-- Data extracts follows --
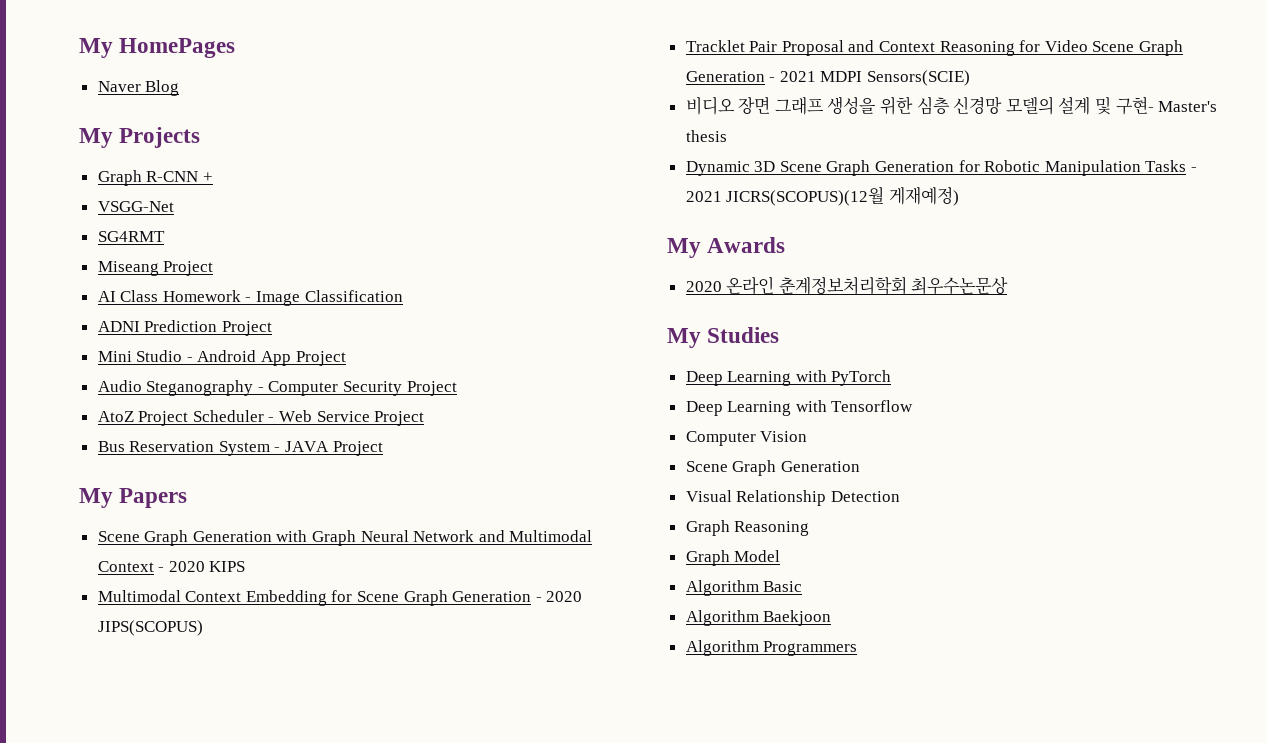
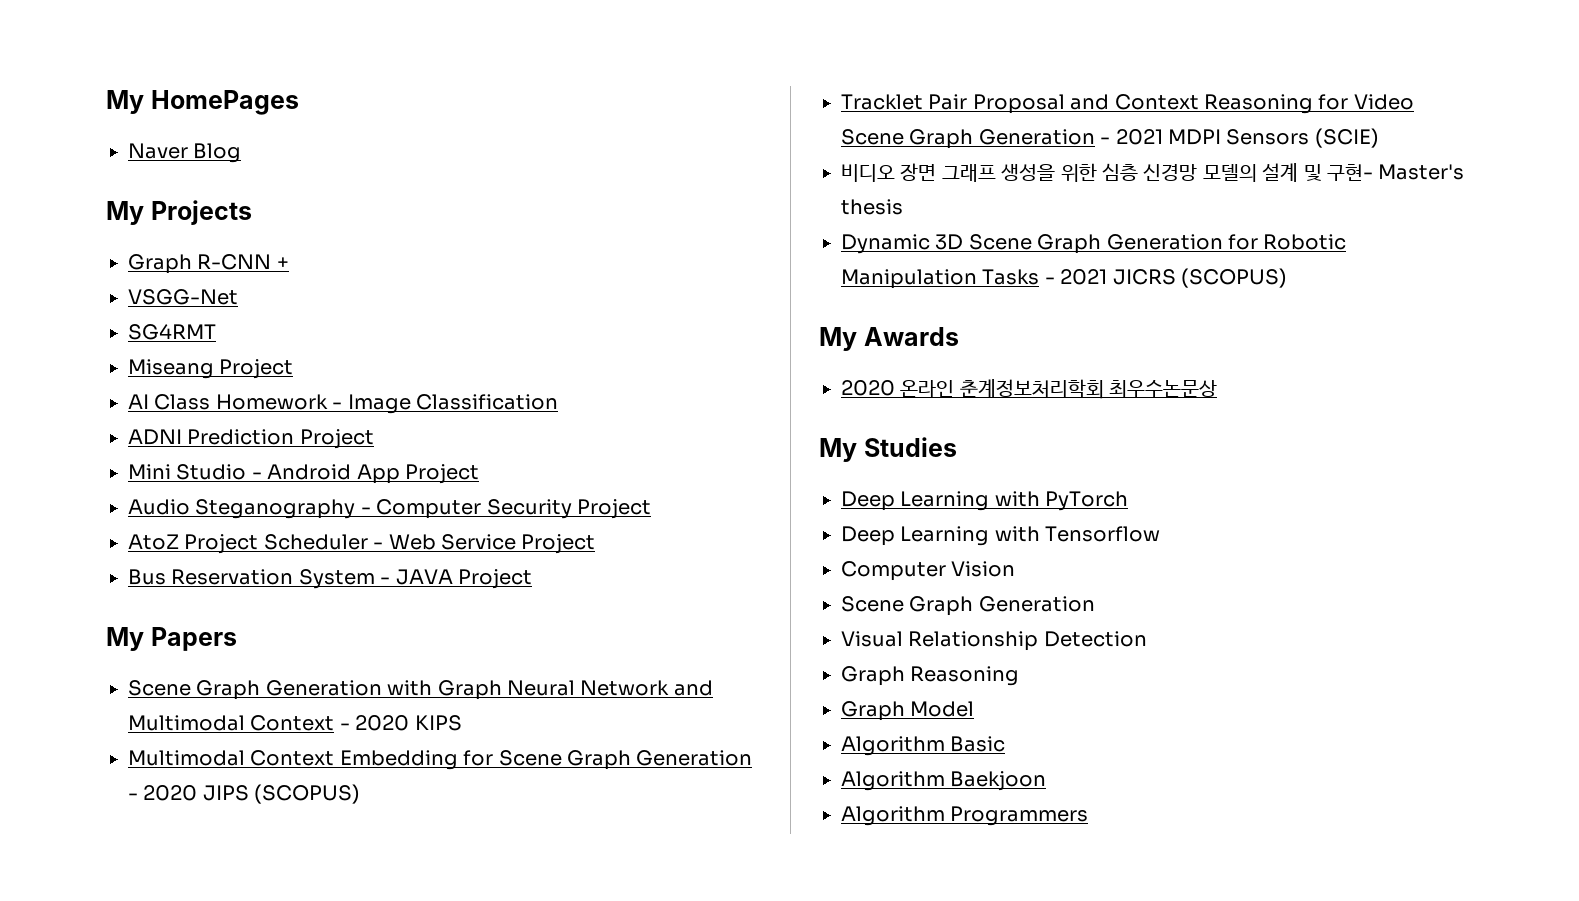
- Multimodal Context Embedding for Scene Graph Generation - 2020 JIPS(SCOPUS)
+ Multimodal Context Embedding for Scene Graph Generation - 2020 JIPS (SCOPUS)
- Tracklet Pair Proposal and Context Reasoning for Video Scene Graph Generation - 2021 MDPI Sensors(SCIE)
+ Tracklet Pair Proposal and Context Reasoning for Video Scene Graph Generation - 2021 MDPI Sensors (SCIE)
- Dynamic 3D Scene Graph Generation for Robotic Manipulation Tasks - 2021 JICRS(SCOPUS)(12월 게재예정)
+ Dynamic 3D Scene Graph Generation for Robotic Manipulation Tasks - 2021 JICRS (SCOPUS)

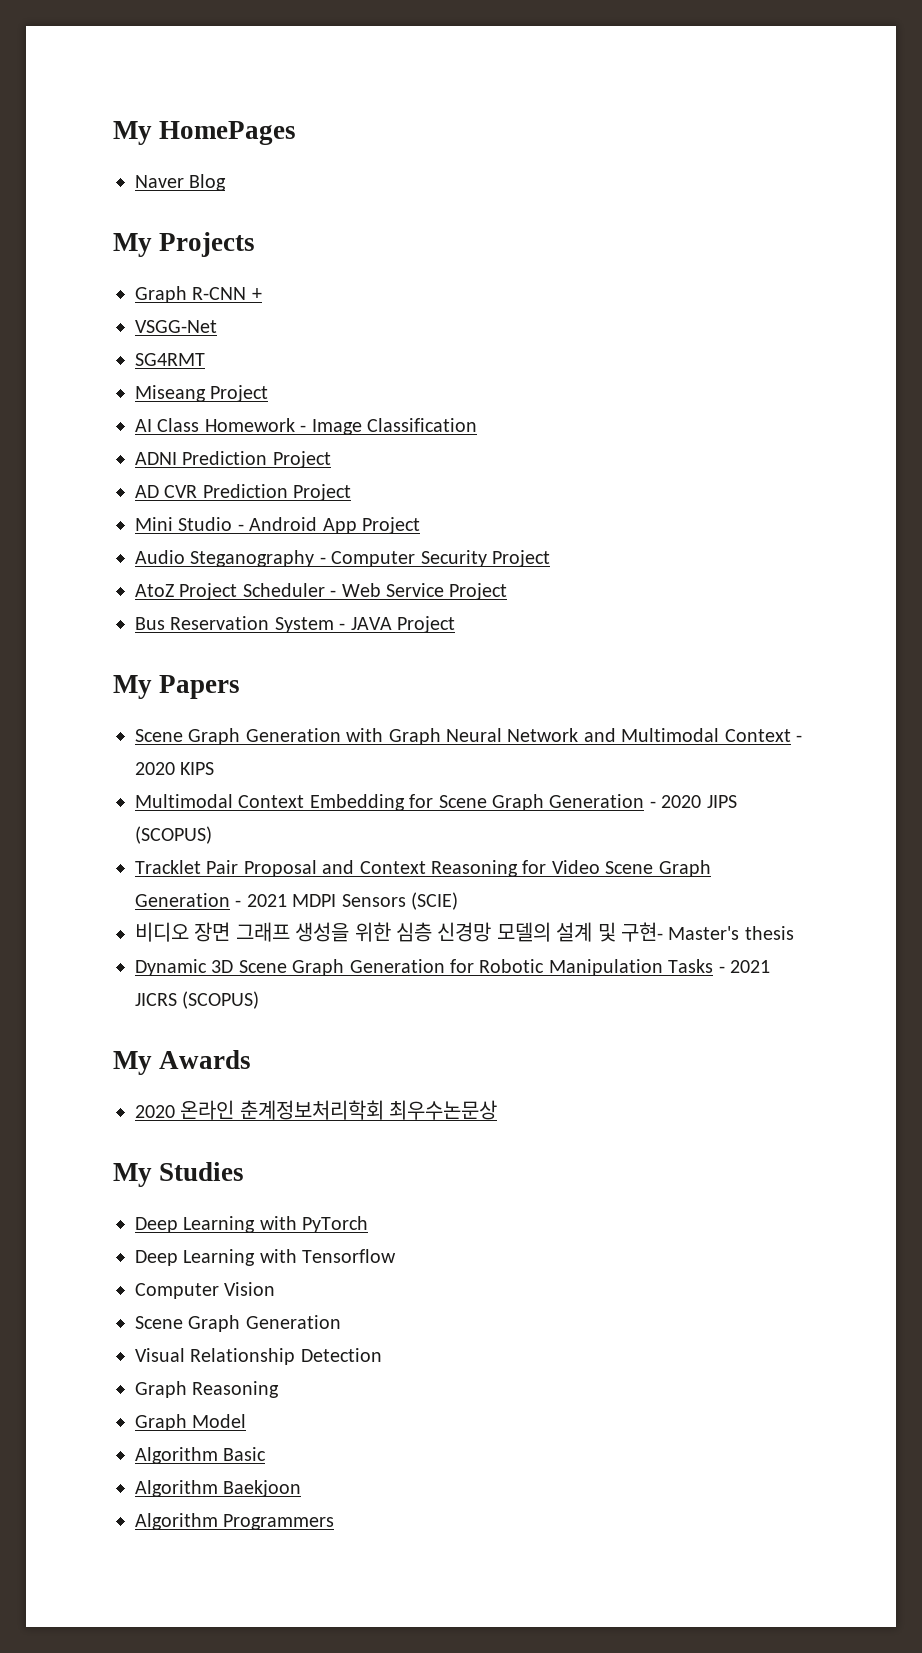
+ AD CVR Prediction Project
-- Data extracts concluded --
▶ Exercise objective: Find the word "SCIE" in the entries above, then copy each line that holds it.

▶ Task solution:
- Tracklet Pair Proposal and Context Reasoning for Video Scene Graph Generation - 2021 MDPI Sensors(SCIE)
+ Tracklet Pair Proposal and Context Reasoning for Video Scene Graph Generation - 2021 MDPI Sensors (SCIE)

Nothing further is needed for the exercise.